Kepala Dinas ESDM Sulut, Fransiskus Maindoka, menegaskan bahwa sejumlah informasi dalam video tersebut perlu diluruskan agar masyarakat mendapat pemahaman yang utuh sesuai ketentuan hukum yang berlaku.
Lima Kontrak Karya Emas di Sulut
Berdasarkan data Dinas ESDM, saat ini terdapat lima perusahaan pemegang Kontrak Karya komoditas emas yang tersebar di sejumlah kabupaten, mulai dari Bolaang Mongondow Timur, Minahasa Utara, Kota Bitung, hingga Kepulauan Sangihe. Status kegiatan bervariasi dari eksplorasi hingga operasi produksi.
Maindoka menjelaskan, kewenangan pengelolaan Kontrak Karya dan Izin Usaha Pertambangan (IUP) skala besar sepenuhnya berada di pemerintah pusat. Hal ini diatur dalam Undang-Undang Nomor 11 Tahun 1967 dan diperkuat oleh Undang-Undang Nomor 4 Tahun 2009 serta perubahannya dalam Undang-Undang Nomor 3 Tahun 2020.
“Sejak awal, Kontrak Karya merupakan instrumen pertambangan strategis yang kewenangannya berada pada pemerintah pusat, termasuk dalam proses perizinan, pengawasan, hingga evaluasi. Pemerintah daerah memiliki ruang terbatas dalam pengambilan keputusan strategis terkait kontrak tersebut,” jelas Maindoka.
49 Blok WPR Masih dalam Proses
Terkait perbandingan luas WPR dengan Kontrak Karya dan IUP, Dinas ESDM menyampaikan bahwa dalam usulan WPR tahun 2025 terdapat sekitar 49 blok yang berada di area konsesi perusahaan dengan total luasan mencapai 4.267,47 hektare. Usulan tersebut masih dalam proses pembahasan bersama instansi terkait di tingkat pusat.

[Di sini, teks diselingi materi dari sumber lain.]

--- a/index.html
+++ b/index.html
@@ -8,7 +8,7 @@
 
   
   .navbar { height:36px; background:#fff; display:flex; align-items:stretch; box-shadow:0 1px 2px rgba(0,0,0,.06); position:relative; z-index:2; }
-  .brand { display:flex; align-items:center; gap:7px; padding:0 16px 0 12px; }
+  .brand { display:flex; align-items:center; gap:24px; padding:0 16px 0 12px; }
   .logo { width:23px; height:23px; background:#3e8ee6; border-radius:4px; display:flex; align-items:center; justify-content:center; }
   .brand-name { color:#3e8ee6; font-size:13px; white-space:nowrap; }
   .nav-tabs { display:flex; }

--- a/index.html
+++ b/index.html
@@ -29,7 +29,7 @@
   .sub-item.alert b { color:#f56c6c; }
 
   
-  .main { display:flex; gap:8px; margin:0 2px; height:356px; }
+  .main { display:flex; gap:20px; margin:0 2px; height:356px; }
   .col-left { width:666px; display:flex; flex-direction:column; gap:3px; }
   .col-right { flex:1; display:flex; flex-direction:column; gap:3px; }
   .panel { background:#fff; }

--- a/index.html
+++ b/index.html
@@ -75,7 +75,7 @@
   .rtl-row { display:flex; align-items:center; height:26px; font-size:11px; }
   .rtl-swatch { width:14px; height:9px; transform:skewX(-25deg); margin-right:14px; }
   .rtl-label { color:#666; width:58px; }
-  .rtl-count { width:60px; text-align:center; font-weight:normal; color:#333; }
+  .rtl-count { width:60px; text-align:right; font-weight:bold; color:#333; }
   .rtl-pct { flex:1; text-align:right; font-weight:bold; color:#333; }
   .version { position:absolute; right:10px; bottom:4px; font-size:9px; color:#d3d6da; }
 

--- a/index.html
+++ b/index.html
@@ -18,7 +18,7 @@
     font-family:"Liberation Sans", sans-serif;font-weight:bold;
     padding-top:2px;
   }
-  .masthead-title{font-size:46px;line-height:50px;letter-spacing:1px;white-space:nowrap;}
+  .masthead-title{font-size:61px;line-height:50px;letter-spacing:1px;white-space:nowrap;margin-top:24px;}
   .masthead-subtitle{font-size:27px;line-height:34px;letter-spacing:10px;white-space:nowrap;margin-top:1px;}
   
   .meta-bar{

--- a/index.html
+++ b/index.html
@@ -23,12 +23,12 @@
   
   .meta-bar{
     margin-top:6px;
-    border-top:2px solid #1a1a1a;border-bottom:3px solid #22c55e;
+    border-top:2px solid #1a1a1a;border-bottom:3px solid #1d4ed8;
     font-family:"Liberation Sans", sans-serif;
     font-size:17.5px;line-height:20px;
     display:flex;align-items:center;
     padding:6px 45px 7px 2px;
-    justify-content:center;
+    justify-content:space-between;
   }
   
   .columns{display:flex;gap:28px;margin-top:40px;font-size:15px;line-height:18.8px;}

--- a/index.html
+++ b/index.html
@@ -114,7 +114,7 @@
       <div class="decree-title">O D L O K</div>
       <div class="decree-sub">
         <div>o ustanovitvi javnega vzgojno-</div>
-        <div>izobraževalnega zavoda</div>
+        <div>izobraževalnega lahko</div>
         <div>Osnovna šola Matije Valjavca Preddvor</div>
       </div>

Maindoka menekankan bahwa penetapan WPR tidak bisa dilakukan instan. Harus melalui kajian teknis, lingkungan, dan sosial secara komprehensif. Pemerintah daerah juga wajib memenuhi berbagai persyaratan administratif sebelum wilayah tersebut ditetapkan sebagai WPR.
“Penetapan WPR harus mempertimbangkan keberlanjutan lingkungan, keteraturan tata kelola sumber daya alam, serta kepentingan masyarakat lokal. Prosesnya membutuhkan koordinasi lintas instansi dan perencanaan anggaran yang matang,” ujarnya.
RTRW Justru Lebih Pro Rakyat
Menanggapi anggapan bahwa RTRW Sulut tidak berpihak pada masyarakat, Dinas ESDM menilai persepsi tersebut tidak tepat. Revisi RTRW justru diarahkan untuk menciptakan tata kelola ruang yang lebih adil, terukur, dan berkelanjutan dengan mempertimbangkan keseimbangan antara sektor pertambangan, pertanian, perikanan, permukiman, serta perlindungan lingkungan.
Pemprov Aktif Awasi dan Fasilitasi
Meski kewenangan terbatas, Pemprov Sulut tetap menjalankan fungsi pengawasan, terutama pada aspek perlindungan lingkungan hidup dan pemberdayaan masyarakat. Pemerintah daerah juga berperan aktif memfasilitasi komunikasi antara masyarakat dan perusahaan untuk meminimalisir potensi konflik.
“Pemerintah Provinsi Sulawesi Utara berkomitmen menjaga keseimbangan antara kepentingan investasi, perlindungan lingkungan, dan kesejahteraan masyarakat. Semua proses dilakukan sesuai regulasi yang berlaku serta mengedepankan prinsip transparansi dan akuntabilitas,” pungkas Maindoka.